Barrett lo esquivó lo mejor que pudo: “Senadora Leahy, hasta donde yo sé, este tema nunca se ha discutido. Esta pregunta nunca surgió. Esta pregunta puede surgir o no, pero es una pregunta que requiere un análisis legal del alcance del poder del indulto.

«Entonces, debido a que esa sería una opinión sobre una cuestión abierta cuando no he pasado por un proceso legal para decidirlo, no es un asunto sobre el que pueda dar una opinión».

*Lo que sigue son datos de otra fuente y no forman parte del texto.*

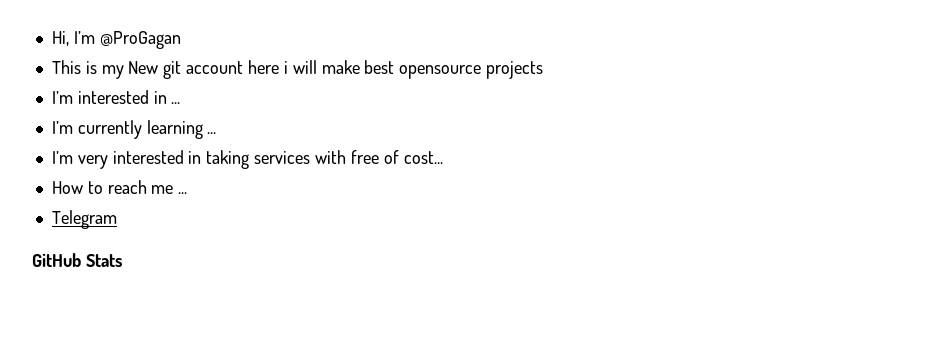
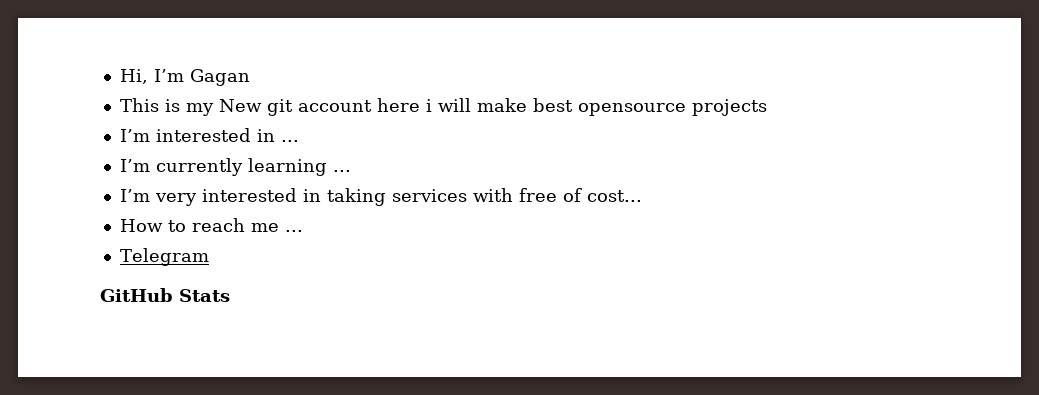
[99,31,181,49] @ProGagan -> [189,69,250,86] Gagan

Amy Klobuchar de Minnesota señaló que Trump ha minado la confianza en el voto por correo y señaló que Barrett se uniría a los jueces de la Corte Suprema John Roberts y Brett Kavanaugh, quienes han trabajado en nombre de Republicanos en los casos relacionados con Bush contra Gore, el caso que decidió las elecciones de 2000.

«¿Crees que es una coincidencia?» Preguntó Klobuchar.

Barrett dijo: «Senador Klobuchar, si me pregunta si fui nominado para este puesto porque trabajé en Bush vs. Gore durante un período muy breve como joven asociado, no tiene sentido yo.»

Klobuchar: “Creo que es una coincidencia para mí. De hecho, no lo supe hasta ayer. »

A lo largo de las horas, Barrett, con una botella de agua a su derecha, se mantuvo tranquilo bajo el fuego. Hubo una punta de la lengua con la que muchos podrían simpatizar: «Senador Whitehouse, abordaré cada caso con un vino abierto, una mente abierta».

Por su parte, los republicanos han mantenido la ilusión de que la ley y la política están clínicamente separadas, que no hay jueces Obama ni Trump, a pesar de que el actual presidente publica preselecciones durante campañas electorales y promesas. para nombrar solo a aquellos que son hostiles a los derechos reproductivos.

Pero al menos dos veces la máscara se deslizó. Lindsey Graham, presidenta del Comité Judicial del Senado, se jactó: “Esta es la primera vez en la historia de Estados Unidos que nombramos a una mujer que es descaradamente pro-vida y abraza su fe sin disculpas. Y ella va a la corte. Un lugar en la mesa te espera. »

Josh Hawley de Missouri también dijo la parte tranquila en voz alta: “Creo que es justo que pregunte si, hipotéticamente hablando, solo hipotéticamente, si hubo, digamos, un vicepresidente de los Estados Unidos que hipotéticamente tuvo un hijo adulto, que podría tener un oligarca extranjero, quien luego vendió el acceso a su padre, el vicepresidente, y su padre intervino en un caso para asegurar que el oligarca no fuera procesado , ¿violaría eso la corrupción extranjera que concierne a la constitución?

Fue una invitación burda para desacreditar a Joe Biden y su hijo Hunter. Al menos Barrett fue consistente. “No puedo responder a las suposiciones”, dijo.

Dejando a un lado esas indiscreciones, los republicanos parecían convencidos de que Barrett se encaminaba a la confirmación como estrella conservadora de la corte en las próximas décadas. Los demócratas, que están haciendo lo mismo, están usando su tiempo para enfatizar que ella sería un baluarte del gobierno minoritario y que, por lo tanto, derrotar a Trump en las elecciones del próximo mes es una prioridad aún mayor.

Y así la audiencia se había asentado en la guerra de trincheras de la Primera Guerra Mundial. Hubo estallidos ocasionales de bombardeos y disparos de francotiradores, pero pocas señales de una gran ofensiva capaz de romper el punto muerto. Los republicanos creen que su interrogatorio ganará la batalla; Los demócratas creen que los suyos ganarán la guerra.